Copy verbatim the block of lines in the entries below whose first line contains "[330,276,402,290] services. ->" and whose last line contains "[738,236,768,244] more ->". Leave out all other lines.

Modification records
==================================================

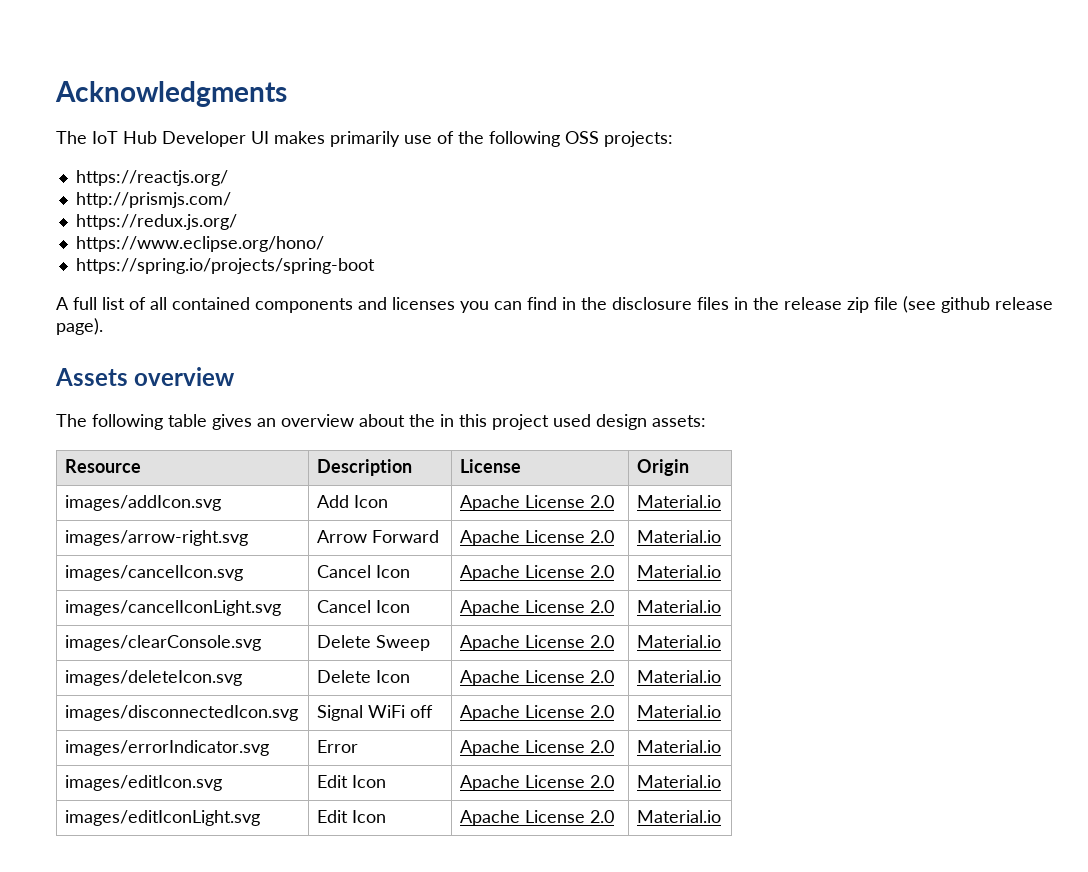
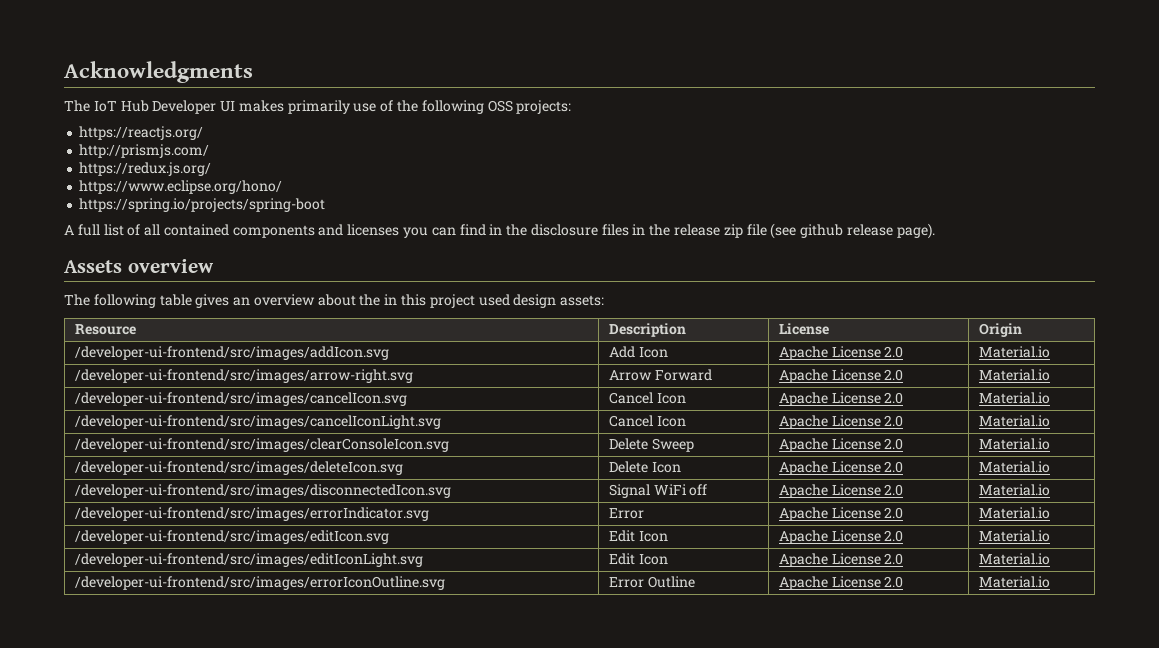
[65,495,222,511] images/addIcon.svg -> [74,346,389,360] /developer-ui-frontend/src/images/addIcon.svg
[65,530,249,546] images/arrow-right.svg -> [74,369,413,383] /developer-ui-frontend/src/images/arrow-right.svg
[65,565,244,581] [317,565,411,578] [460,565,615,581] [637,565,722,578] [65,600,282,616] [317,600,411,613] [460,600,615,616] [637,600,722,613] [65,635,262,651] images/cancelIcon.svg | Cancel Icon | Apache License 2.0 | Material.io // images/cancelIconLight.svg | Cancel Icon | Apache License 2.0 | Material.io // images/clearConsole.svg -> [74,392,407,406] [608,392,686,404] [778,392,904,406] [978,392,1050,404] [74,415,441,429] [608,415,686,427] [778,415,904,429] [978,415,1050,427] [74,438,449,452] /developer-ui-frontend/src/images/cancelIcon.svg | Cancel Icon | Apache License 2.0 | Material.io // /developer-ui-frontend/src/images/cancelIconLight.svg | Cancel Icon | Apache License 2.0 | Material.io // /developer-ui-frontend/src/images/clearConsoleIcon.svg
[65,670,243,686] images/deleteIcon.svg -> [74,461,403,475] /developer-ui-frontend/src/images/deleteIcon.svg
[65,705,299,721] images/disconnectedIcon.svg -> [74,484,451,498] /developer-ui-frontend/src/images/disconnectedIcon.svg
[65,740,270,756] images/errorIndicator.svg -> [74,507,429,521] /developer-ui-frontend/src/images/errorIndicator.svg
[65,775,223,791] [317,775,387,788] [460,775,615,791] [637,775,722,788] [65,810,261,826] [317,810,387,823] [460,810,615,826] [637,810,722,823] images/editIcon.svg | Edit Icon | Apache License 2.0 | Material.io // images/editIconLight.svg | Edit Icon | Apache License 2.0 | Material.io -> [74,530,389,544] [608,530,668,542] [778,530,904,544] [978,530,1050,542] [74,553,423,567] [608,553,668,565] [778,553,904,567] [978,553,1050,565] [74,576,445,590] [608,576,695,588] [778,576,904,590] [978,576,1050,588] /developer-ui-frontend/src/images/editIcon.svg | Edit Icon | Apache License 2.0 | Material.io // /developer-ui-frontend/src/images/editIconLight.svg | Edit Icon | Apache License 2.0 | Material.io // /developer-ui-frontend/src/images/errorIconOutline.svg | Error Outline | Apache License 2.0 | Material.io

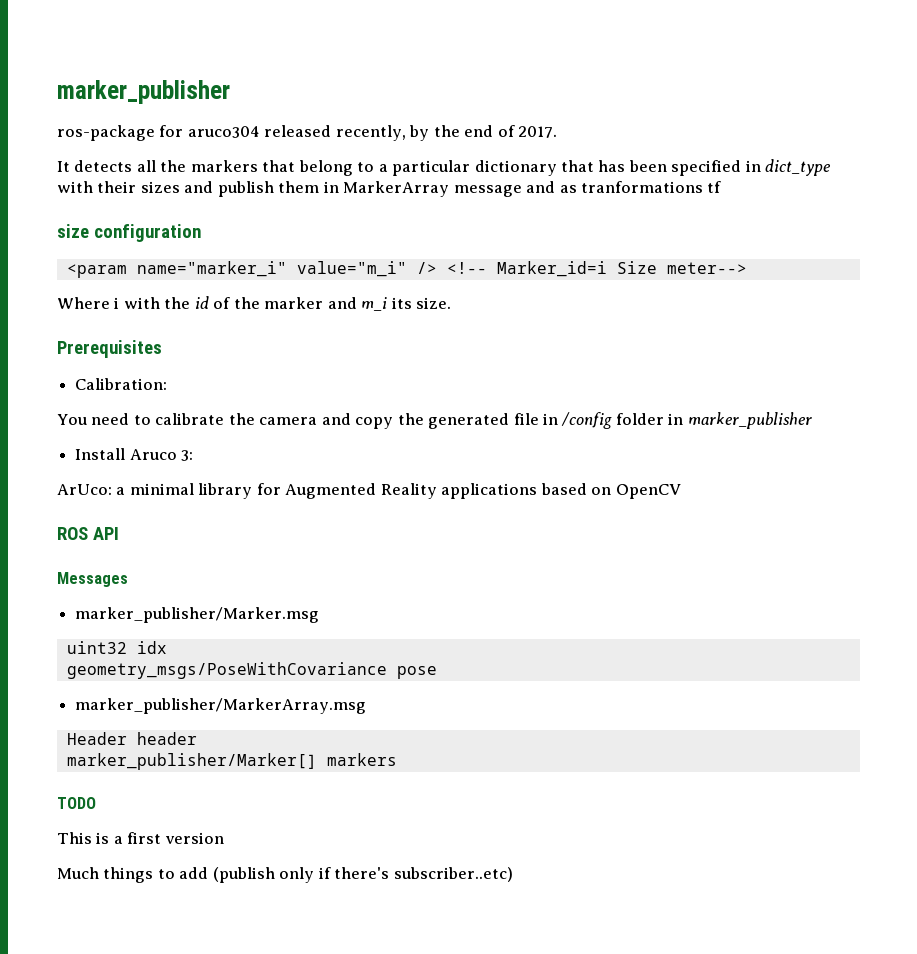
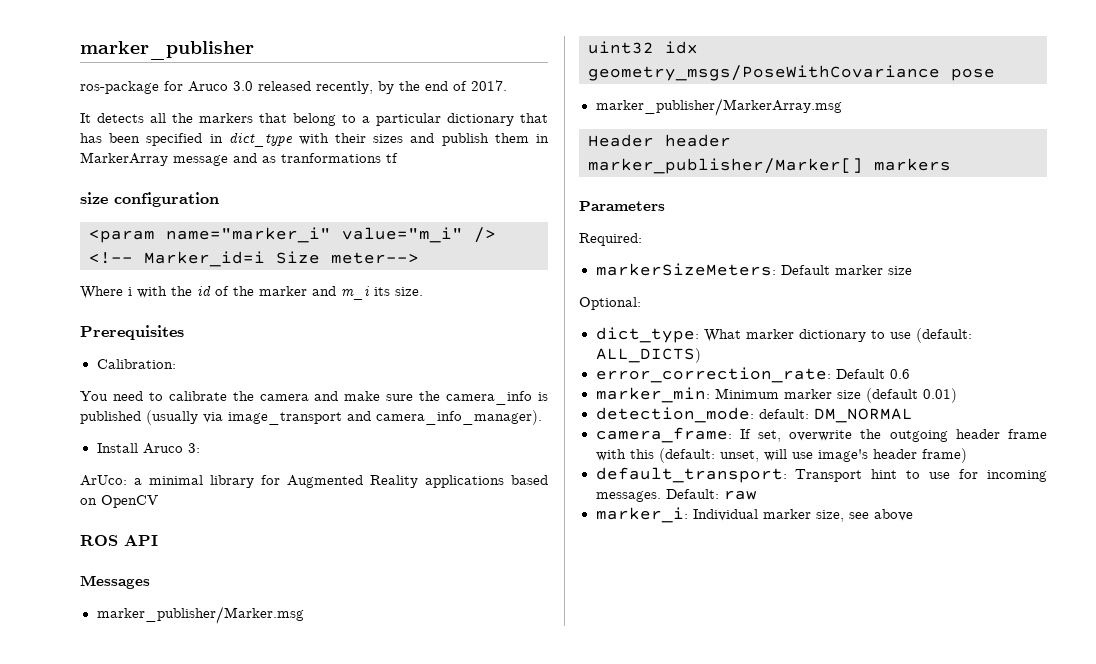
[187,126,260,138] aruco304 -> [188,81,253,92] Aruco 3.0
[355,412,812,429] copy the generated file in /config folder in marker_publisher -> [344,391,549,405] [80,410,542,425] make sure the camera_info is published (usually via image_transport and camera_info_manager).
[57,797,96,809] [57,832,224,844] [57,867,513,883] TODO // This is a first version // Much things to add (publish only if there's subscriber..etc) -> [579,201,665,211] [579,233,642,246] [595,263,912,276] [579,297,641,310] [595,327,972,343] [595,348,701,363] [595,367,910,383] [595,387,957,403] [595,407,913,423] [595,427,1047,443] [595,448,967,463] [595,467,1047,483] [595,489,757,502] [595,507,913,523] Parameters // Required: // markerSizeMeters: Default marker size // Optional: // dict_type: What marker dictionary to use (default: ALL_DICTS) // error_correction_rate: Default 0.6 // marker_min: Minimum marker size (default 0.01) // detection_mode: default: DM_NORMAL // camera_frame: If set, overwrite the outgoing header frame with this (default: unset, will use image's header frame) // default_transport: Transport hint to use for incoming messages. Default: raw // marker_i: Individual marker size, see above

==================================================

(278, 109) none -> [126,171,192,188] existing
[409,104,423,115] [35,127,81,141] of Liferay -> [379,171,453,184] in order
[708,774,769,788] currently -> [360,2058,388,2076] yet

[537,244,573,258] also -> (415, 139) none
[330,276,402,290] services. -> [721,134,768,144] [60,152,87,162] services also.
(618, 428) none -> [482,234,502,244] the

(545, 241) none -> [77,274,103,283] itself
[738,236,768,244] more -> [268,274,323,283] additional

==================================================

* **Answer to the exercise**:
[330,276,402,290] services. -> [721,134,768,144] [60,152,87,162] services also.
(618, 428) none -> [482,234,502,244] the

(545, 241) none -> [77,274,103,283] itself
[738,236,768,244] more -> [268,274,323,283] additional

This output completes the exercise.